A combination of GHG measurement approaches (poly tunnels/GASMET/in vitro) and established empirical relationships based on feed intake and proxies for GHG emissions will be used. This approach will contribute towards development of cost-effective methods for measurement that support evaluation of mitigation options and identification of incentives for adoption of practices in the cattle sector.

3. Region: Southeast Asia
Research location: Viet Nam
CGIAR host center: International Livestock Research Institute (ILRI) Center for International Forestry Research (CIFOR), WorldFish, or International Rice Research Institute (IRRI)

Topic: Identification and implementation support of mitigation priorities and opportunities in rice-dominated landscapes

Policy makers need precise information for prioritizing mitigation interventions. While there have been several attempts to estimate greenhouse gas emissions from Vietnamese agriculture, this project will use state-of-the-art models in combination with new spatial and temporal information derived from other projects. This will include an analysis of hotspots of emissions, with different emission sources (lowland and upland production systems, livestock systems) and potential sinks (afforestation of degraded land) as well as spatially explicit evaluation of mitigation options. Methods used in this project will include primarily spatial analysis and modeling, not field measurements. Students interested in working on this project will ideally have some experience with computer modeling.

4. Region: South Asia
Research location: India
CGIAR host center: International Maize and Wheat Improvement Center (CIMMYT) Topic: Quantification of GHG emission in contrasting tillage, residue and nutrient management scenarios in wheat and rice-based cropping systems

This project continues GHG measurements in long-term trials of wheat- and rice-based cropping systems under a range of crop establishment, cropping sequence, residue management and nutrient management regimes and in different agro-ecological conditions in the Indo-Gangetic plain.

5. Region: Southeast Asia
Research location: Philippines, Viet Nam, Lao PDR, or Cambodia
CGIAR host center: International Rice Research Institute (IRRI)
Topic: Mitigation strategies in rice production

Alternate-Wetting-and-Drying (AWD) is a rice management strategy that reduces water use and greenhouse gas emissions.

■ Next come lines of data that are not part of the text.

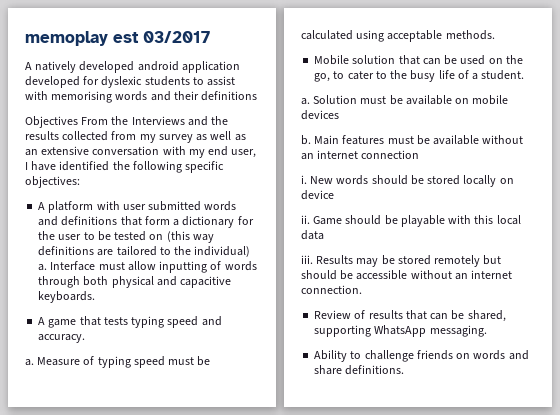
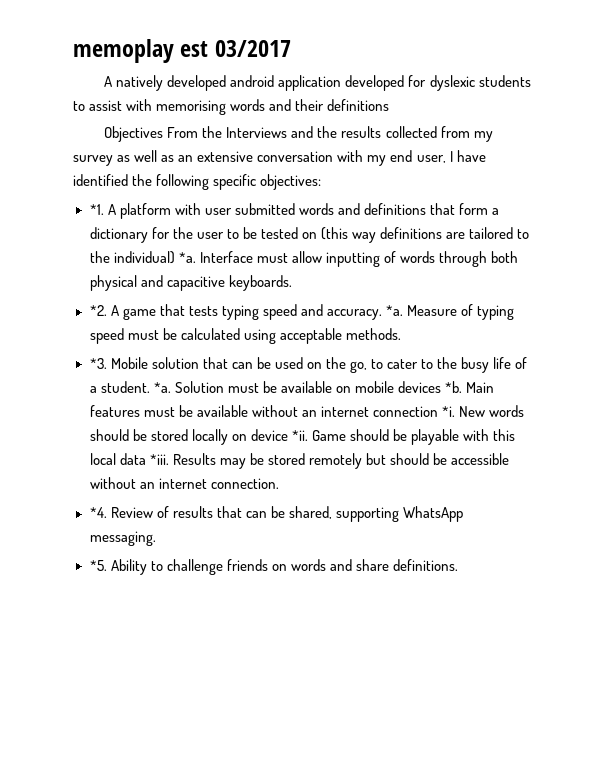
(80, 182) none -> [89,204,104,215] *1.
[38,264,48,271] a. -> [178,252,196,263] *a.
(96, 297) none -> [89,305,107,316] *2.
[25,359,34,366] // a. -> [385,305,403,316] *a.
(495, 35) none -> [89,358,107,369] *3.
[301,98,310,105] // a. -> [153,382,171,393] *a.
[301,135,311,145] // b. -> [445,381,463,393] *b.
[301,175,307,184] // i. -> [441,406,455,417] *i.
[301,215,310,224] // ii. -> [291,430,308,441] *ii.
[301,255,313,264] // iii. -> [149,454,169,465] *iii.
(362, 289) none -> [89,507,107,518] *4.
(487, 331) none -> [89,560,107,571] *5.

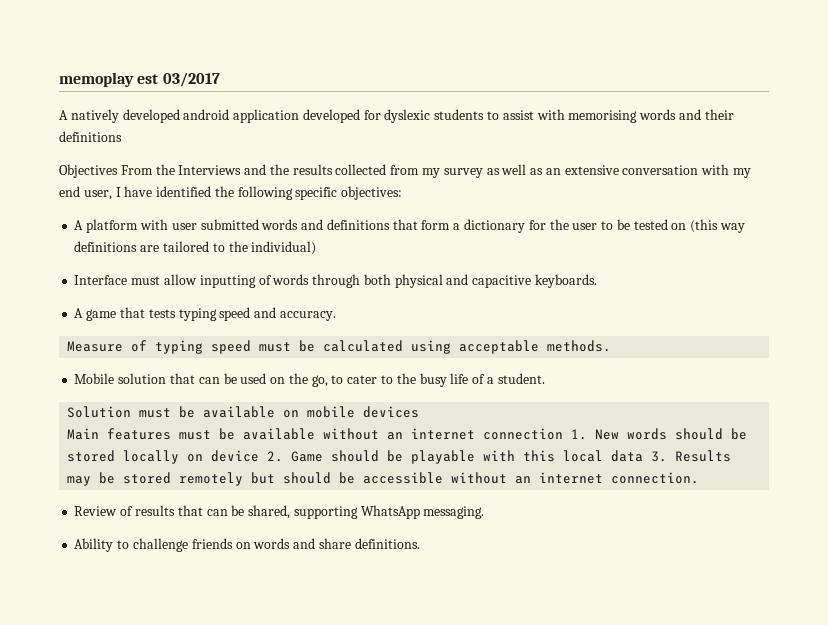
[89,204,104,215] *1. -> (403, 193) none
[178,252,196,263] *a. -> (317, 248) //
[89,305,107,316] *2. -> (597, 281) none
[385,305,403,316] *a. -> (336, 316) //
[89,358,107,369] *3. -> (612, 346) none
[153,382,171,393] *a. -> (545, 378) //
[445,381,463,393] *b. -> (420, 412) //
[441,406,455,417] *i. -> [571,429,588,440] 1.
[291,430,308,441] *ii. -> [267,451,284,462] 2.
[149,454,169,465] *iii. -> [651,451,668,462] 3.
[89,507,107,518] *4. -> (700, 478) none
[89,560,107,571] *5. -> (485, 512) none

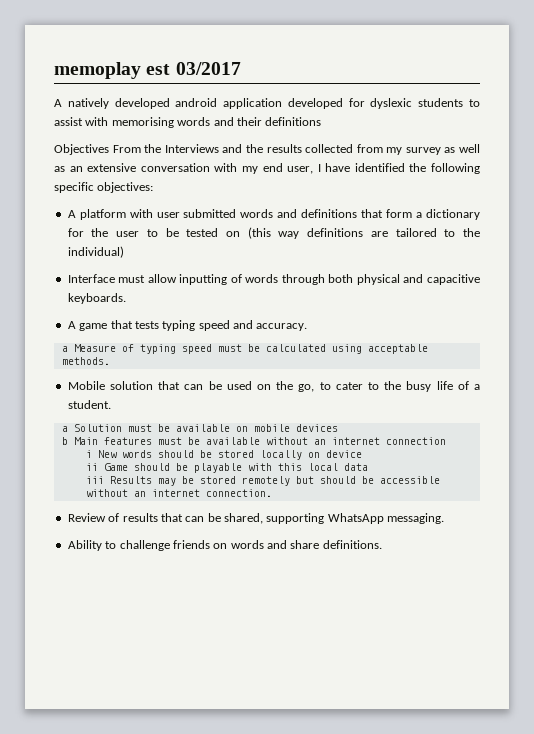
(336, 316) none -> [61,346,68,352] a
(545, 378) none -> [61,426,68,432] a
(420, 412) none -> [61,437,68,445] b
[571,429,588,440] 1. -> [85,450,92,458] // i
[267,451,284,462] 2. -> [85,463,98,471] // ii
[651,451,668,462] 3. -> [85,476,104,484] // iii

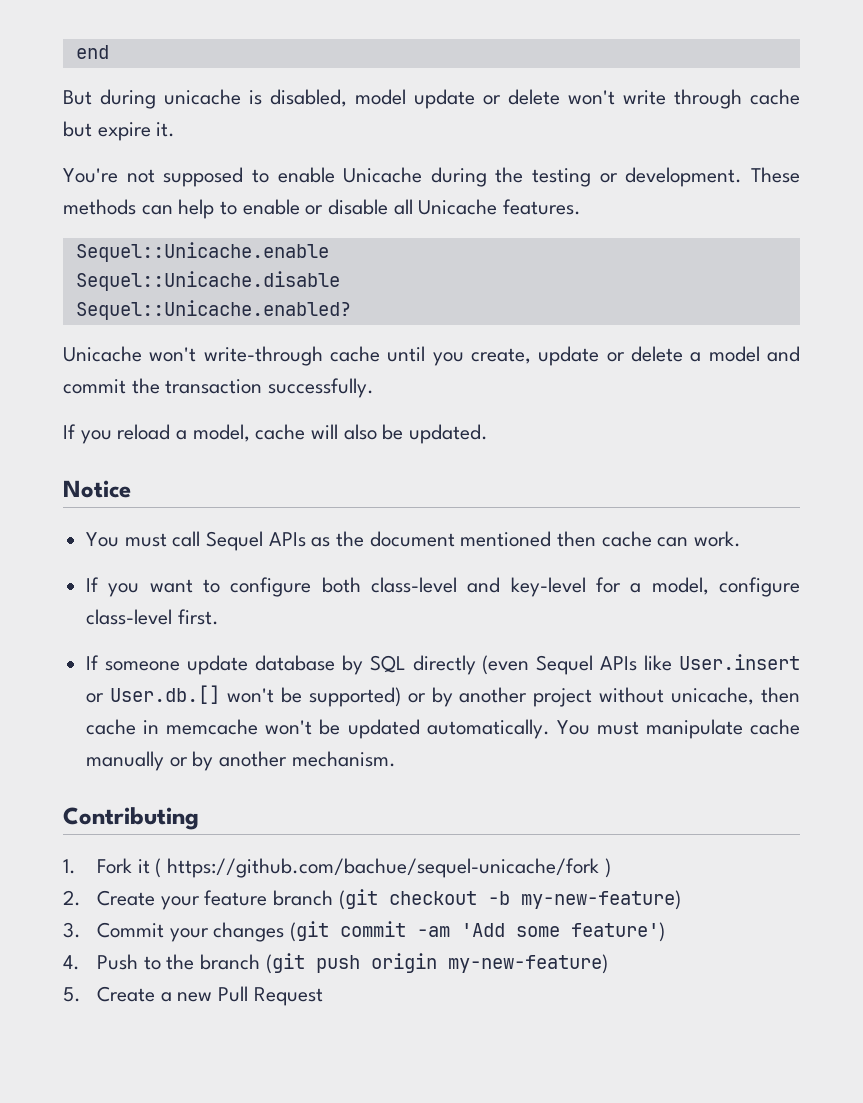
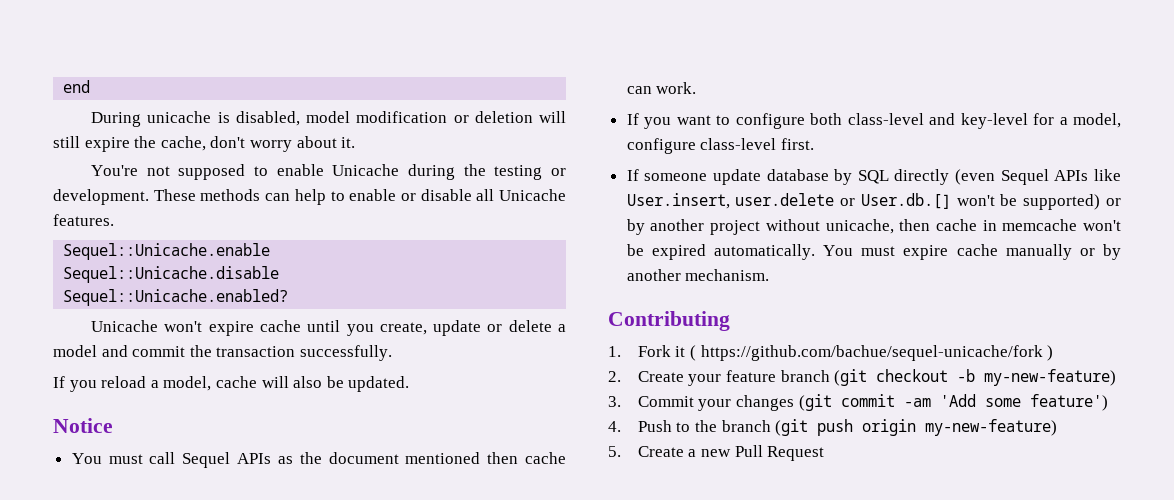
[63,89,156,109] But during -> [91,112,142,127] During
[414,89,800,109] [63,121,151,141] update or delete won't write through cache but expire -> [356,111,566,123] [53,136,337,152] modification or deletion will still expire the cache, don't worry about
[203,346,323,366] write-through -> [208,321,254,336] expire
[678,654,800,670] User.insert -> [626,193,835,209] User.insert, user.delete
[347,719,420,739] updated -> [651,244,706,260] expired
[645,719,743,739] manipulate -> [903,245,949,260] expire

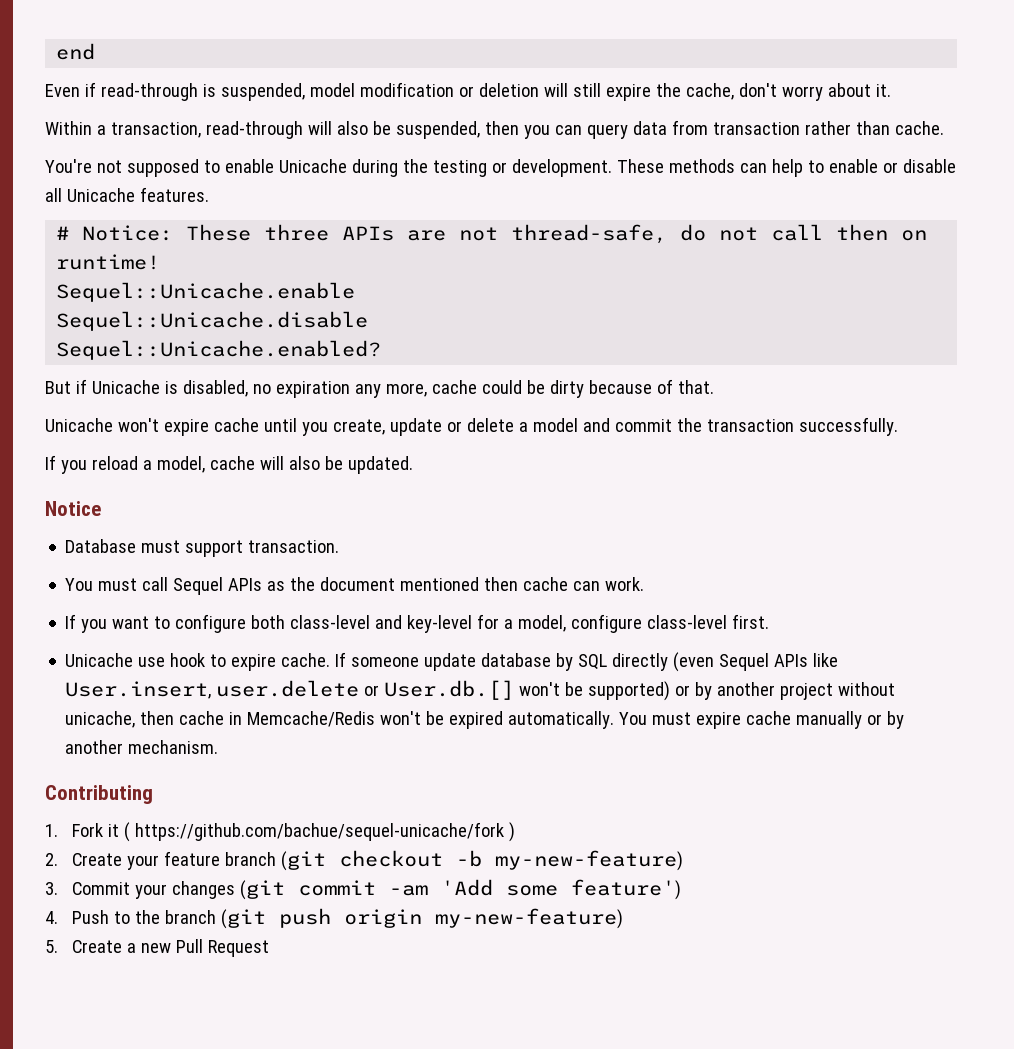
[91,111,300,127] During unicache is disabled, -> [45,82,305,101] Even if read-through is suspended,
(356, 142) none -> [45,120,944,139] // Within a transaction, read-through will also be suspended, then you can query data from transaction rather than cache.
[63,243,271,260] [63,266,280,283] [63,289,289,306] Sequel::Unicache.enable // Sequel::Unicache.disable // Sequel::Unicache.enabled? -> [56,224,928,244] [56,254,161,270] [56,282,356,302] [56,311,369,331] [56,340,382,360] [45,379,714,398] # Notice: These three APIs are not thread-safe, do not call then on runtime! // Sequel::Unicache.enable // Sequel::Unicache.disable // Sequel::Unicache.enabled? // But if Unicache is disabled, no expiration any more, cache could be dirty because of that.
(113, 425) none -> [65,539,340,557] // Database must support transaction.
(814, 144) none -> [65,653,331,671] Unicache use hook to expire cache.
[1002,219,1078,231] memcache -> [247,711,376,727] Memcache/Redis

It has great potential as a mitigation strategy with co- benefits for crop performance, but uptake has been slow. This project will address the problem of slow uptake of AWD and other mitigation options by providing a comprehensive methodology for assessing and strengthening co-benefits of mitigation. Questions to be addressed include:

  • How do the gendered patterns of interaction and degree of integration of women into decision making influence collective action to adopt mitigation technology?

  • What is the economic input/output ratio of different mitigation options (incl. labor) and how could these practices be made more profitable and socially acceptable?

  • Given that water savings may not always be an incentive per se, what other features of improved irrigation techniques can render the buy-in required for farmers’ adoption?